> [WHAT THE TASK REQUIRES]: Each record that follows should be duplicated exactly, except for its pictures.

═════ DATA EXCERPTS

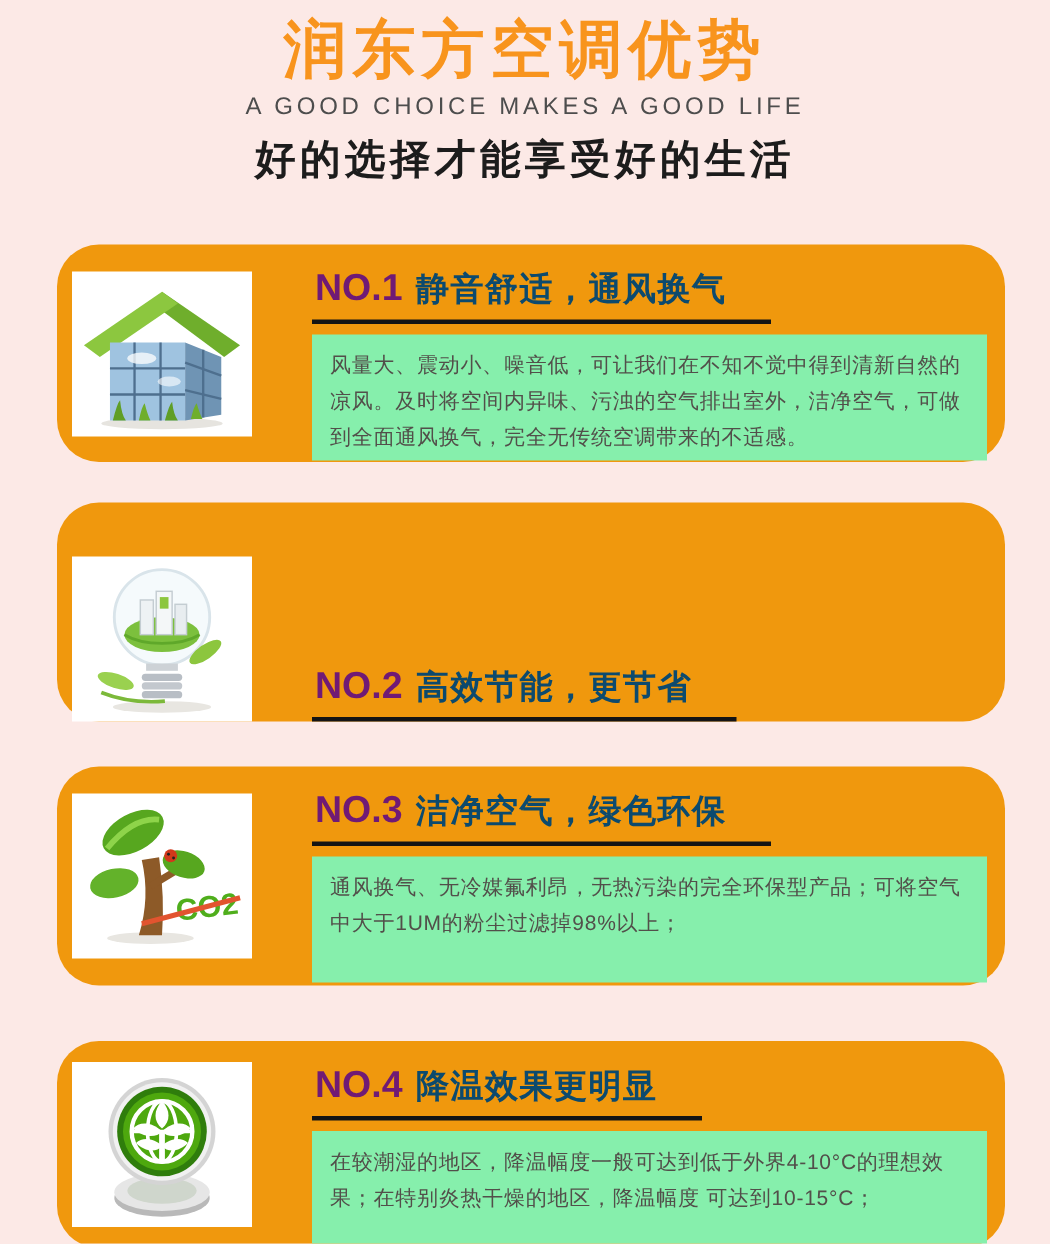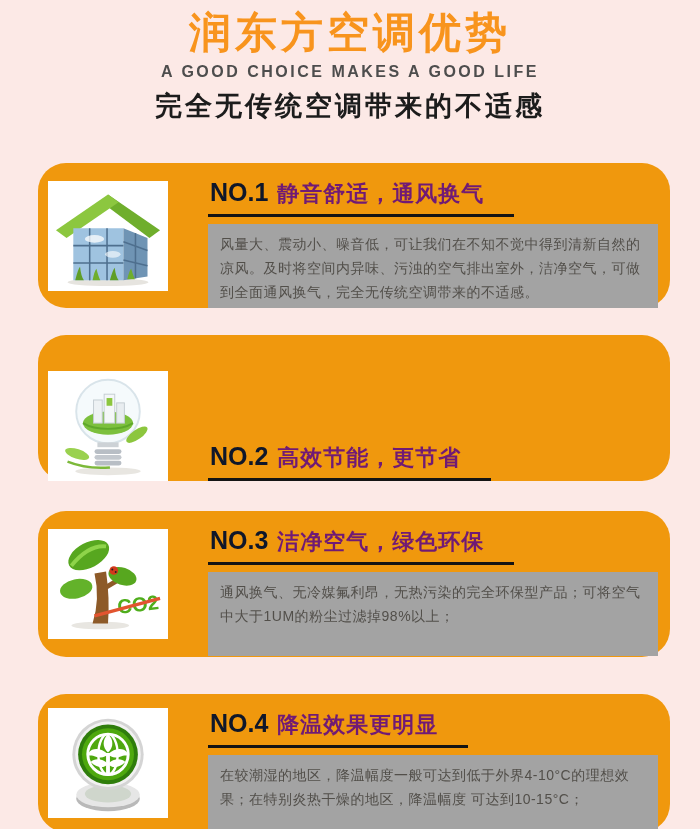--- a/index.html
+++ b/index.html
@@ -21,7 +21,7 @@
     letter-spacing:4px; line-height:1.1; margin:0;
   }
   .sub-en {
-    font-size:16px; font-weight:bold; color:#4d4d4d;
+    font-size:16px; font-weight:normal; color:#4d4d4d;
     letter-spacing:2.5px; margin-top:7px;
   }
   .sub-zh {

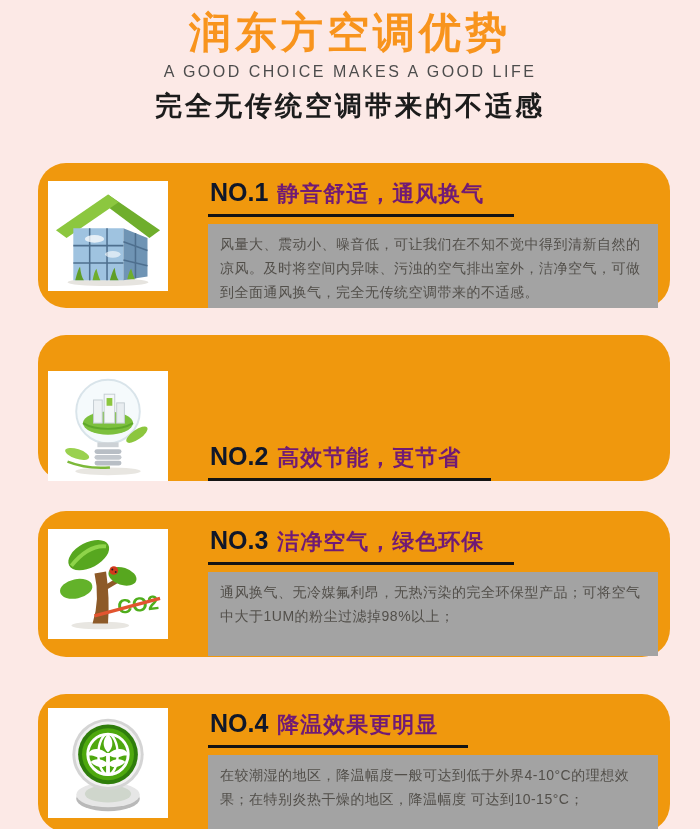--- a/index.html
+++ b/index.html
@@ -78,7 +78,7 @@
   <div class="header">
     <div class="main-title">润东方空调优势</div>
     <div class="sub-en">A GOOD CHOICE MAKES A GOOD LIFE</div>
-    <div class="sub-zh">完全无传统空调带来的不适感</div>
+    <div class="sub-zh">好的选择才能享受好的生活</div>
   </div>
 
   <div class="card card--1">

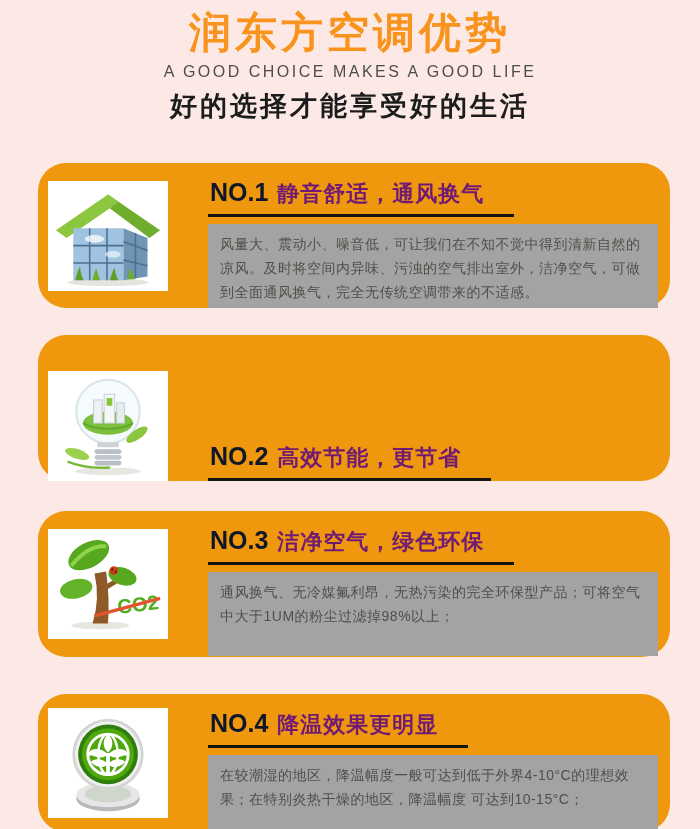--- a/index.html
+++ b/index.html
@@ -53,7 +53,7 @@
     white-space:nowrap;
   }
   .card-no {
-    font-size:25px; font-weight:bold; color:#0f172a;
+    font-size:25px; font-weight:bold; color:#701a75;
     font-family:"Liberation Sans",sans-serif;
   }
   .card-title {

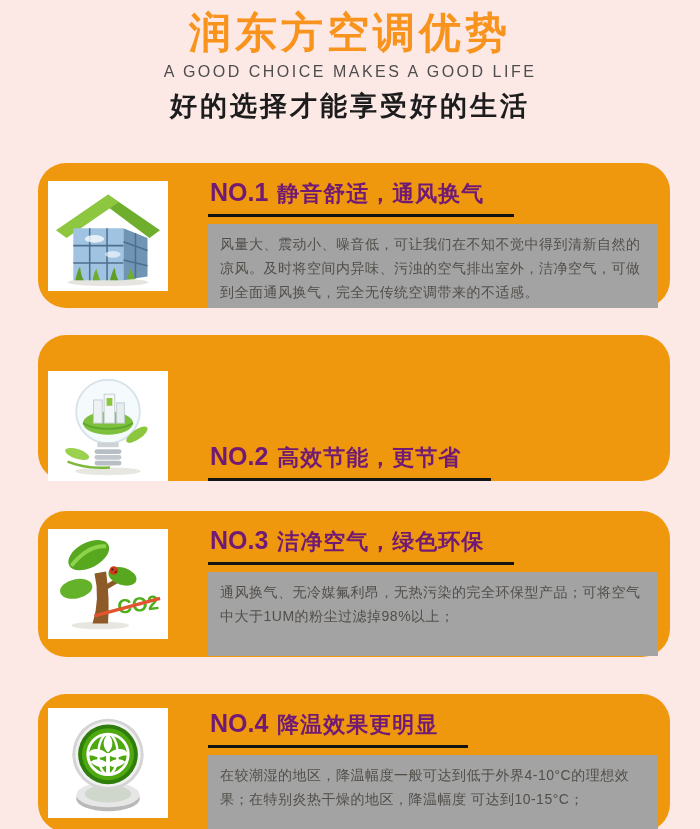--- a/index.html
+++ b/index.html
@@ -57,7 +57,7 @@
     font-family:"Liberation Sans",sans-serif;
   }
   .card-title {
-    font-size:22px; font-weight:bold; color:#701a75;
+    font-size:22px; font-weight:bold; color:#0c4a6e;
     margin-left:9px; letter-spacing:1px;
   }
   .card-body {

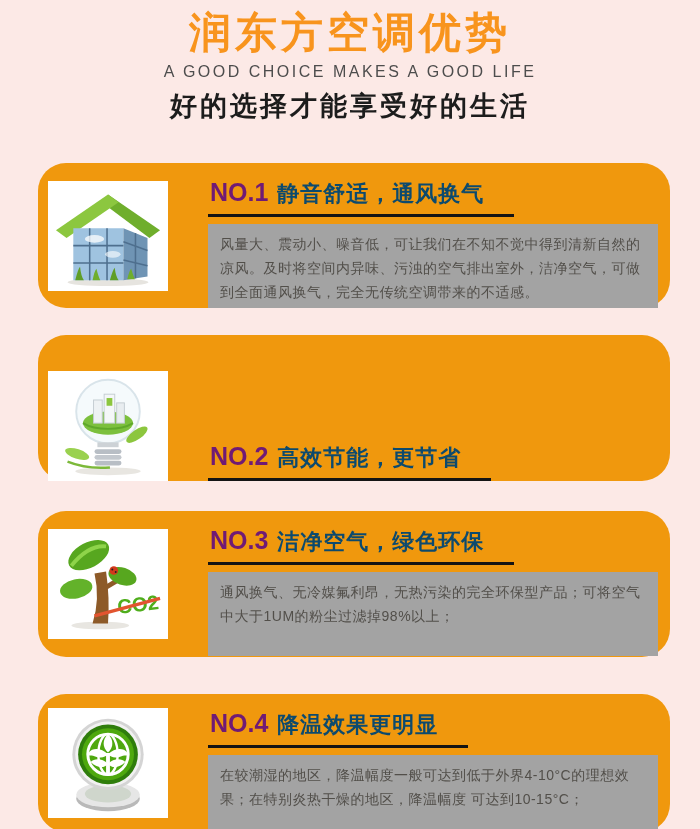--- a/index.html
+++ b/index.html
@@ -61,7 +61,7 @@
     margin-left:9px; letter-spacing:1px;
   }
   .card-body {
-    background:#a3a3a3; margin-top:7px; height:84px;
+    background:#86efac; margin-top:7px; height:84px;
     padding:6px 12px; box-sizing:border-box; overflow:hidden;
   }
   .card--4 .card-body { height:82px; }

══════════

> [OUTPUT FOR THIS EXERCISE]:
--- a/index.html
+++ b/index.html
@@ -21,7 +21,7 @@
     letter-spacing:4px; line-height:1.1; margin:0;
   }
   .sub-en {
-    font-size:16px; font-weight:bold; color:#4d4d4d;
+    font-size:16px; font-weight:normal; color:#4d4d4d;
     letter-spacing:2.5px; margin-top:7px;
   }
   .sub-zh {

--- a/index.html
+++ b/index.html
@@ -78,7 +78,7 @@
   <div class="header">
     <div class="main-title">润东方空调优势</div>
     <div class="sub-en">A GOOD CHOICE MAKES A GOOD LIFE</div>
-    <div class="sub-zh">完全无传统空调带来的不适感</div>
+    <div class="sub-zh">好的选择才能享受好的生活</div>
   </div>
 
   <div class="card card--1">

--- a/index.html
+++ b/index.html
@@ -53,7 +53,7 @@
     white-space:nowrap;
   }
   .card-no {
-    font-size:25px; font-weight:bold; color:#0f172a;
+    font-size:25px; font-weight:bold; color:#701a75;
     font-family:"Liberation Sans",sans-serif;
   }
   .card-title {

--- a/index.html
+++ b/index.html
@@ -57,7 +57,7 @@
     font-family:"Liberation Sans",sans-serif;
   }
   .card-title {
-    font-size:22px; font-weight:bold; color:#701a75;
+    font-size:22px; font-weight:bold; color:#0c4a6e;
     margin-left:9px; letter-spacing:1px;
   }
   .card-body {

--- a/index.html
+++ b/index.html
@@ -61,7 +61,7 @@
     margin-left:9px; letter-spacing:1px;
   }
   .card-body {
-    background:#a3a3a3; margin-top:7px; height:84px;
+    background:#86efac; margin-top:7px; height:84px;
     padding:6px 12px; box-sizing:border-box; overflow:hidden;
   }
   .card--4 .card-body { height:82px; }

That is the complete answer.